Reputation: 7643
I was reading this question about how to parse URLs out of web pages and had a question about the accepted answer which offered this solution:
((mailto\:|(news|(ht|f)tp(s?))\://){1}\S+)
The solution was offered by csmba and he credited it to regexlib.com. Whew. Credits done.
I think this is a fairly naive regular expression but it's a fine starting point for building something better. But, my question is this:
What is the point of {1}
? It means "exactly one of the previous grouping", right?

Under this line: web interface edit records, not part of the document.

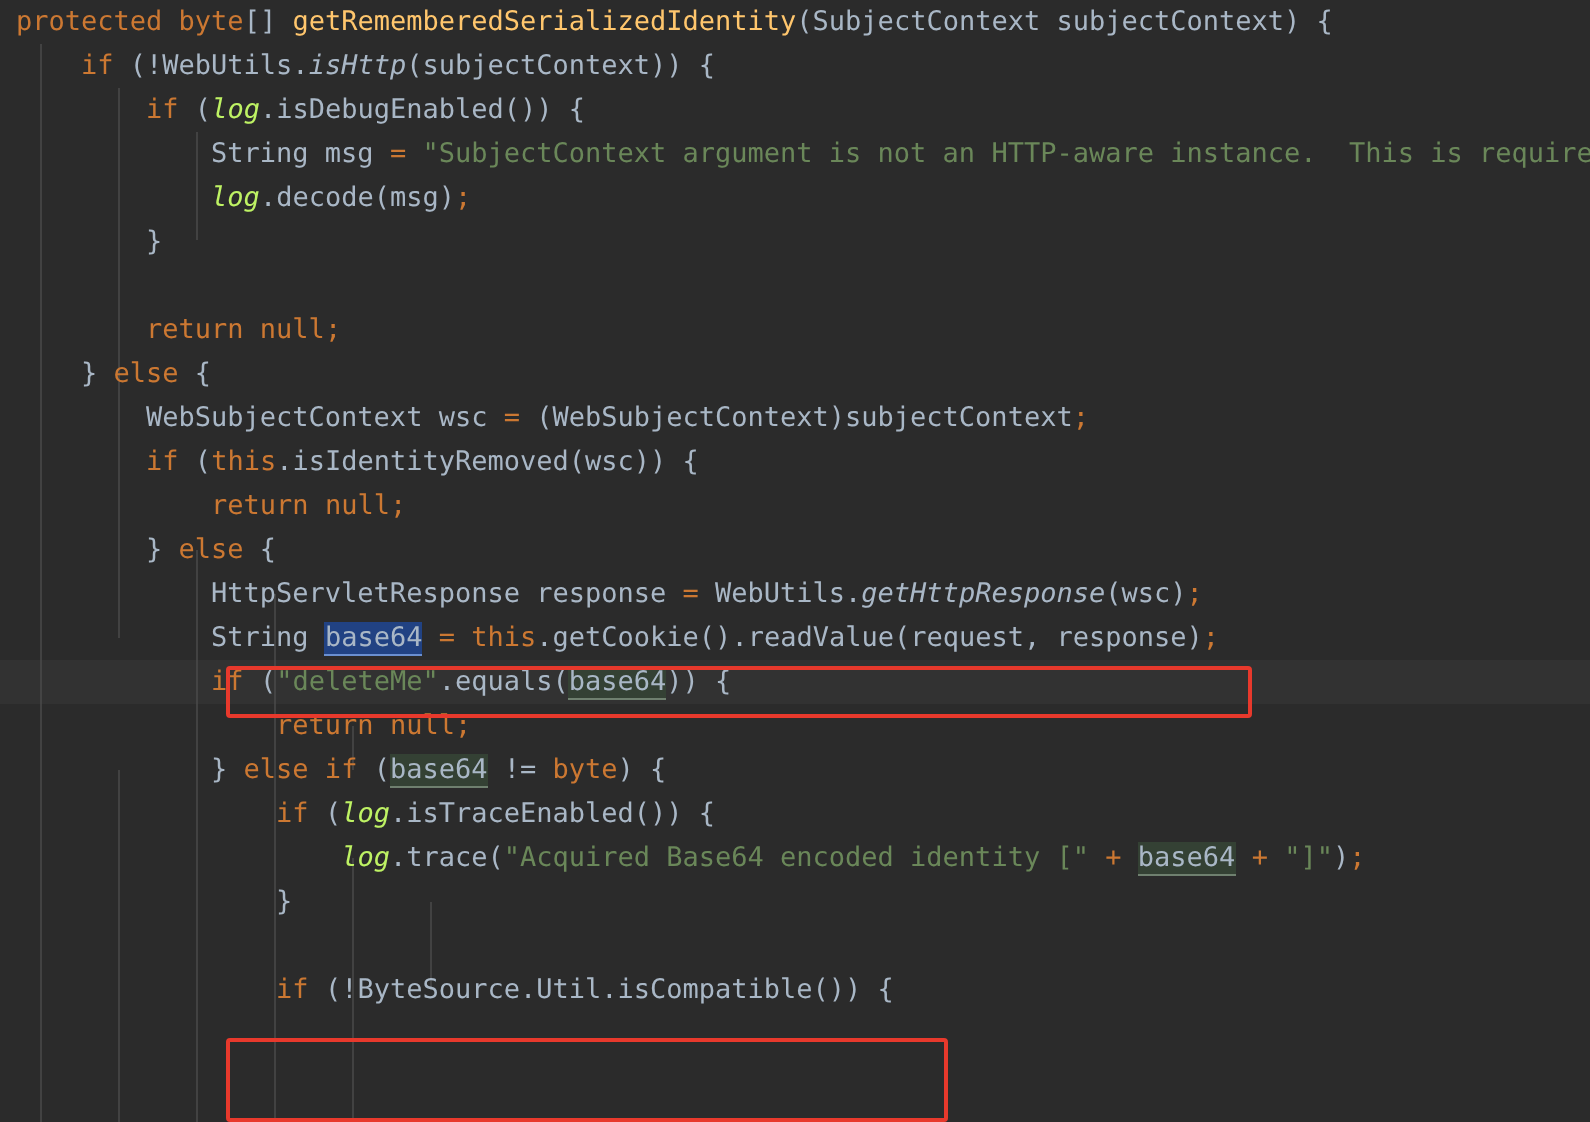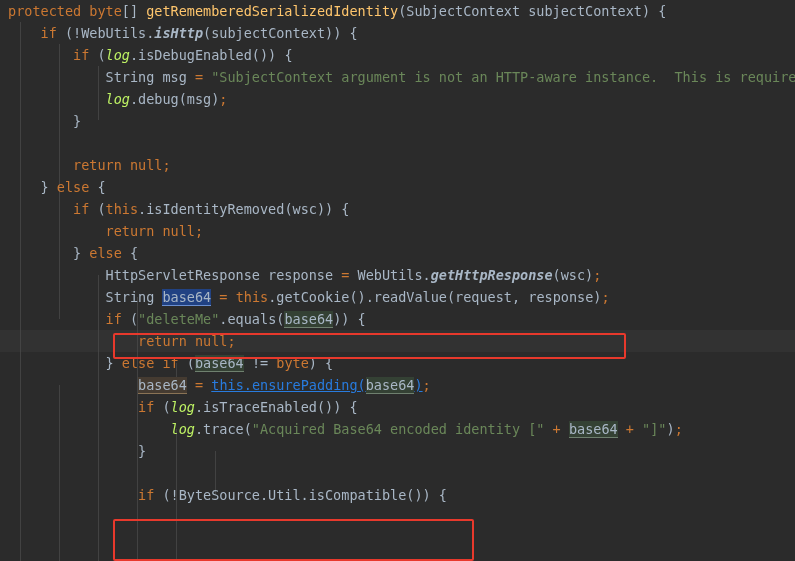--- a/index.html
+++ b/index.html
@@ -62,7 +62,7 @@
   .pl   { color: #a9b7c6; }            
   .str  { color: #6a8759; }            
   .fld  { color: #bef264; font-style: italic; }  
-  .stat { font-style: italic; font-weight: bold; }            
+  .stat { font-style: italic; }            
   .sem  { color: #cc7832; }            
   .fn   { color: #ffc66d; }            
 

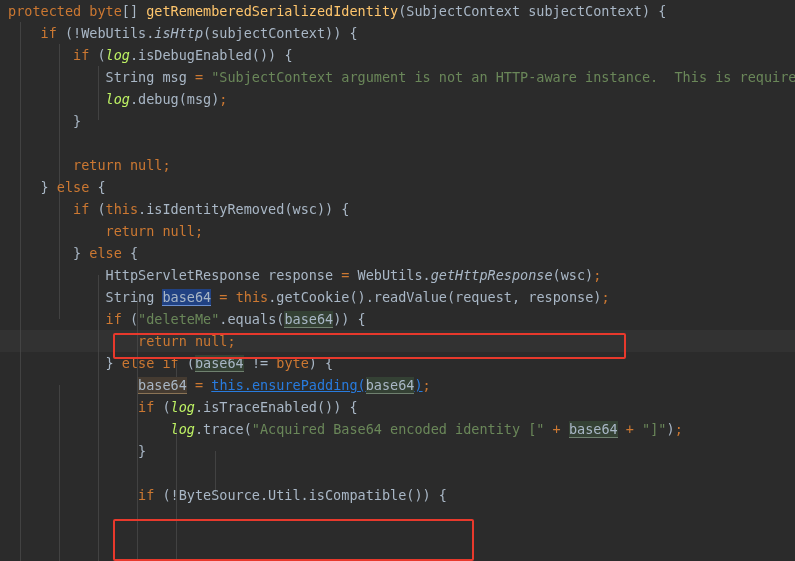--- a/index.html
+++ b/index.html
@@ -119,7 +119,7 @@
       <div class="line"><span class="pl">    </span><span class="kw">if</span><span class="pl"> (!WebUtils.</span><span class="stat">isHttp</span><span class="pl">(subjectContext)) {</span></div>
       <div class="line"><span class="pl">        </span><span class="kw">if</span><span class="pl"> (</span><span class="fld">log</span><span class="pl">.isDebugEnabled()) {</span></div>
       <div class="line"><span class="pl">            String msg </span><span class="sem">=</span><span class="pl"> </span><span class="str">"SubjectContext argument is not an HTTP-aware instance.  This is required</span></div>
-      <div class="line"><span class="pl">            </span><span class="fld">log</span><span class="pl">.debug(msg)</span><span class="sem">;</span></div>
+      <div class="line"><span class="pl">            </span><span class="fld">log</span><span class="pl">.decode(msg)</span><span class="sem">;</span></div>
       <div class="line"><span class="pl">        }</span></div>
       <div class="line">&nbsp;</div>
       <div class="line"><span class="pl">        </span><span class="kw">return null</span><span class="sem">;</span></div>

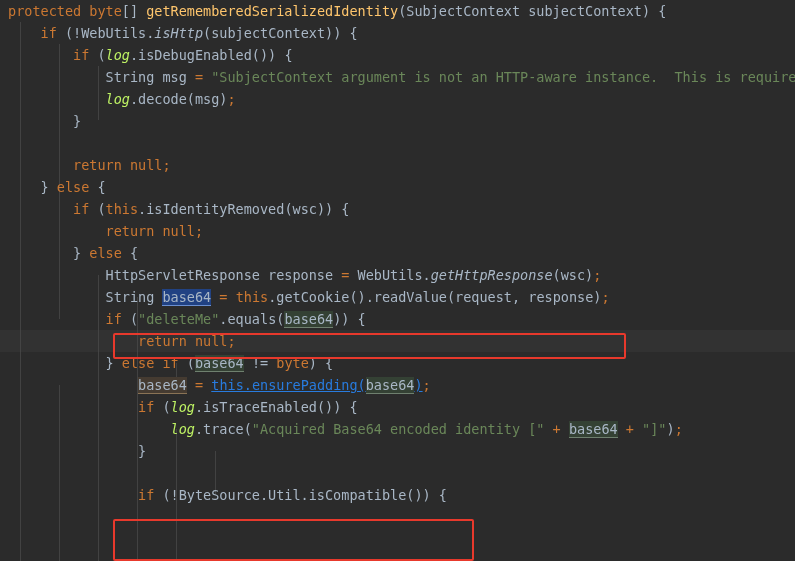--- a/index.html
+++ b/index.html
@@ -124,6 +124,7 @@
       <div class="line">&nbsp;</div>
       <div class="line"><span class="pl">        </span><span class="kw">return null</span><span class="sem">;</span></div>
       <div class="line"><span class="pl">    } </span><span class="kw">else</span><span class="pl"> {</span></div>
+      <div class="line"><span class="pl">        WebSubjectContext wsc </span><span class="sem">=</span><span class="pl"> (WebSubjectContext)subjectContext</span><span class="sem">;</span></div>
       <div class="line"><span class="pl">        </span><span class="kw">if</span><span class="pl"> (</span><span class="kw">this</span><span class="pl">.isIdentityRemoved(wsc)) {</span></div>
       <div class="line"><span class="pl">            </span><span class="kw">return null</span><span class="sem">;</span></div>
       <div class="line"><span class="pl">        } </span><span class="kw">else</span><span class="pl"> {</span></div>

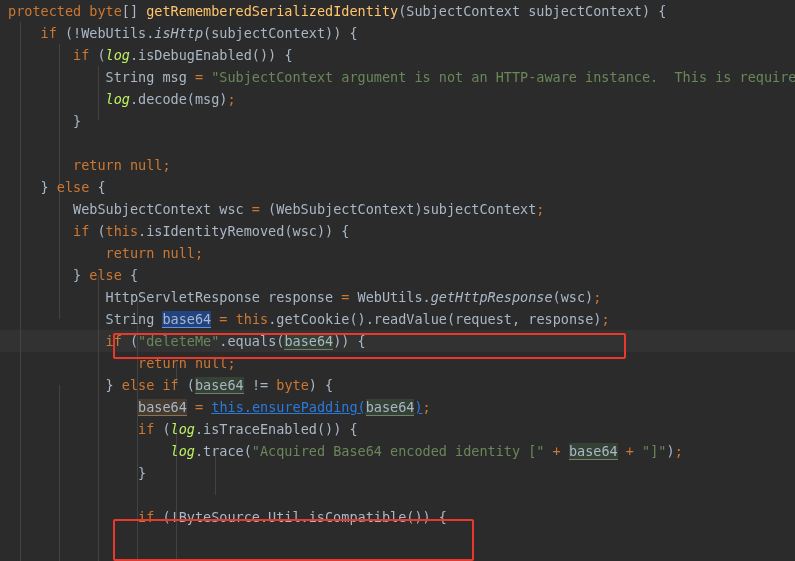--- a/index.html
+++ b/index.html
@@ -133,7 +133,6 @@
       <div class="line"><span class="pl">            </span><span class="kw">if</span><span class="pl"> (</span><span class="str">"deleteMe"</span><span class="pl">.equals(</span><span class="occ-read">base64</span><span class="pl">)) {</span></div>
       <div class="line"><span class="pl">                </span><span class="kw">return null</span><span class="sem">;</span></div>
       <div class="line"><span class="pl">            } </span><span class="kw">else if</span><span class="pl"> (</span><span class="occ-read">base64</span><span class="pl"> != </span><span class="kw">byte</span><span class="pl">) {</span></div>
-      <div class="line"><span class="pl">                </span><span class="occ-write">base64</span><span class="pl"> </span><span class="sem">=</span><span class="pl"> </span><span class="link">this.ensurePadding(</span><span class="occ-read">base64</span><span class="link">)</span><span class="sem">;</span></div>
       <div class="line"><span class="pl">                </span><span class="kw">if</span><span class="pl"> (</span><span class="fld">log</span><span class="pl">.isTraceEnabled()) {</span></div>
       <div class="line"><span class="pl">                    </span><span class="fld">log</span><span class="pl">.trace(</span><span class="str">"Acquired Base64 encoded identity ["</span><span class="pl"> </span><span class="sem">+</span><span class="pl"> </span><span class="occ-read">base64</span><span class="pl"> </span><span class="sem">+</span><span class="pl"> </span><span class="str">"]"</span><span class="pl">)</span><span class="sem">;</span></div>
       <div class="line"><span class="pl">                }</span></div>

Isn't that the default behavior of a grouping in a regular expression? Would the expression be changed in any way if the {1}
were removed?
If I saw this from a coworker I would point out his or her error but as I write this the response is rated at a 6 and the expression on regexlib.com is rated a 4 of 5. So maybe I'm missing something?
Upvotes: 4
Views: 953
Reputation: 58921
I don't think it has any purpose. But because RegEx is almost impossible to understand/decompose, people rarely point out errors. That is probably why no one else pointed it out.
Upvotes: 1
Reputation: 241770
@Jeff Atwood, your interpretation is a little off - the {1} means match exactly once, but has no effect on the "capturing" - the capturing occurs because of the parens - the braces only specify the number of times the pattern must match the source - once, as you say.
I agree with @Marius, even if his answer is a little terse and may come off as being flippant. Regular expressions are tough, if one's not used to using them, and the {1} in the question isn't quite error - in systems that support it, it does mean "exactly one match". In this sense, it doesn't really do anything.
Unfortunately, contrary to a now-deleted post, it doesn't keep the regexp from matching http://http://example.org
, since the \S+ at the end will match one or more non-whitespace characters, including the http://example.org
in http://http://example.org
(verified using Python 2.5, just in case my regexp reading was off). So, the regexp given isn't really the best. I'm not a URL expert, but probably something limiting the appearance of ":"s and "//"s after the first one would be necessary (but hardly sufficient) to ensure good URLs.
Upvotes: 1
Reputation: 63949
I don't think the {1} has any valid function in that regex.
(**mailto:|(news|(ht|f)tp(s?))://){1}**
You should read this as: "capture the stuff in the parens exactly one time". But we don't really care about capturing this for use later, eg $1 in the replacement. So it's pointless.
Upvotes: 2
Reputation: 7643
@Rob: I disagree. To enforce what you are asking for I think you would need to use negative-look-behind, which is possible but is certainly not related to use {1}. Neither version of the regexp address that particular issue.
To let the code speak:
tibook 0 /home/jj33/swap > cat text
Text this is http://example.com text this is
Text this is http://http://example.com text this is
tibook 0 /home/jj33/swap > cat p
#!/usr/bin/perl
my $re1 = '((mailto\:|(news|(ht|f)tp(s?))\://){1}\S+)';
my $re2 = '((mailto\:|(news|(ht|f)tp(s?))\://)\S+)';
while (<>) {
print "Evaluating: $_";
print "re1 saw \$1 = $1\n" if (/$re1/);
print "re2 saw \$1 = $1\n" if (/$re2/);
}
tibook 0 /home/jj33/swap > cat text | perl p
Evaluating: Text this is http://example.com text this is
re1 saw $1 = http://example.com
re2 saw $1 = http://example.com
Evaluating: Text this is http://http://example.com text this is
re1 saw $1 = http://http://example.com
re2 saw $1 = http://http://example.com
tibook 0 /home/jj33/swap >
So, if there is a difference between the two versions, it's doesn't seem to be the one you suggest.
Upvotes: 3